Die öffentliche Auflage des Verdichtungsprojekts endete laut einem Medienbericht ohne Beschwerden.

Die geplante Verdichtung auf dem Metalli-Areal in Zug trifft offenbar auf keinen Widerstand in der Stadt. (Visualisierung: © Zug Estates)

Gegen das Bauprojekt «Lebensraum Metalli» in Zug sind keine Beschwerden eingegangen. Das berichtet die «Zuger Zeitung» unter Berufung auf die Staatskanzlei des Kantons. Dem Grossprojekt der Zug Estates steht damit nichts im Weg. Nun soll der Architekturwettbewerb für das geplante Hochhaus durchgeführt werden.

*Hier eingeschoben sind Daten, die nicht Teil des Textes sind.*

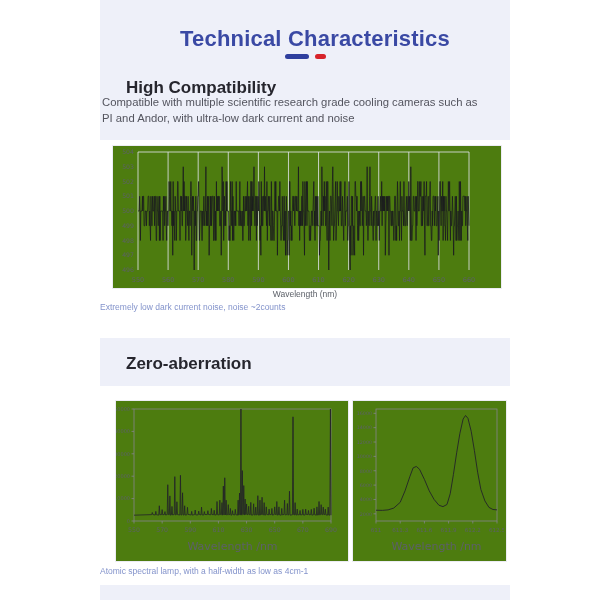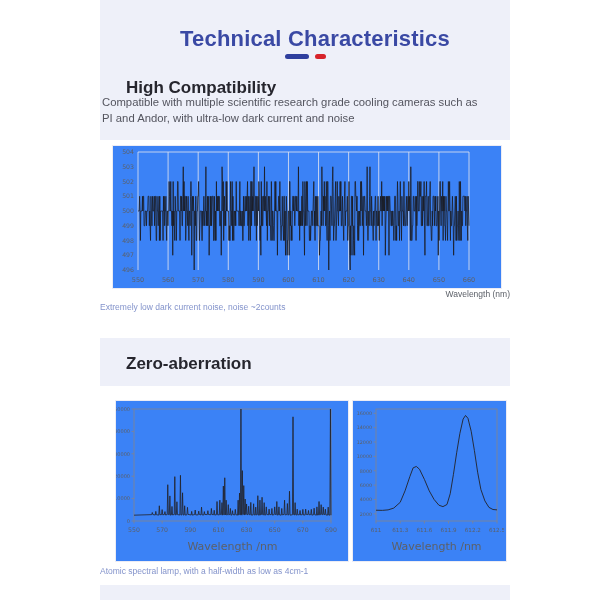--- a/index.html
+++ b/index.html
@@ -14,25 +14,25 @@
   .dashes{position:absolute;top:54px;left:0;width:410px;display:flex;justify-content:center;gap:6px;}
   .dash{display:inline-block;height:5px;border-radius:3px;}
   .dash.blue{width:24px;background:var(--dash_blue,#2f3f9e);}
   .dash.red{width:11px;background:var(--dash_red,#d7232b);}
   .sec-heading{position:absolute;left:18px;margin:8px;font-size:17px;font-weight:bold;
         color:var(--heading,#26262e);}
   .sec-body{position:absolute;left:2px;margin:0;font-size:11.3px;line-height:1.45;
         color:var(--body,#53545e);width:382px;}
   .h-compat{top:70px;} .b-compat{top:94px;}
   .h-aberr{top:8px;}  .b-aberr{top:33px;}
-  .card{position:absolute;background:#3b82f6;}
+  .card{position:absolute;background:#4d7c0f;}
   .card1{left:112px;top:145px;width:388px;height:142px;border:1px solid var(--border_light,#ececf4);}
   .card2{left:115px;top:400px;width:232px;height:160px;border:1px solid var(--border_light,#ececf4);}
   .card3{left:352px;top:400px;width:153px;height:160px;border:1px solid var(--border_light,#ececf4);}
-  .xlabel1{position:absolute;left:100px;top:289px;width:410px;text-align:right;
+  .xlabel1{position:absolute;left:100px;top:289px;width:410px;text-align:center;
         font-size:8.5px;color:var(--axis,#5c6068);}
   .caption{position:absolute;left:100px;width:410px;
         font-size:8.5px;color:var(--caption,#8393cb);}
   .caption1{top:302px;}
   .caption2{top:566px;}
   svg{display:block;}
   svg text{font-family:"DejaVu Sans",sans-serif;fill:var(--axis,#5c6068);}
 </style>
 </head>
 <body>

An der Urne hatte das Vorhaben Mitte Juni mit einem deutlichen positiven Entscheid Rückwind erhalten. Geplant sind im Rahmen des Vorhabens 160 neue Wohnungen, davon 130 zusätzlich zu den bestehenden und 64 davon preisgünstig. Das Konzept sieht unter anderem auch eine öffentliche, parkähnlich gestaltete Dachterrasse vor. Gemäss Bebauungsplan wird knapp die Hälfte des Gebäudes entlang der Baarerstrasse abgerissen . Entstehen soll ein 80 m hohes Hochhaus, es sollen zudem auch Aufstockungen im Bestand erfolgen.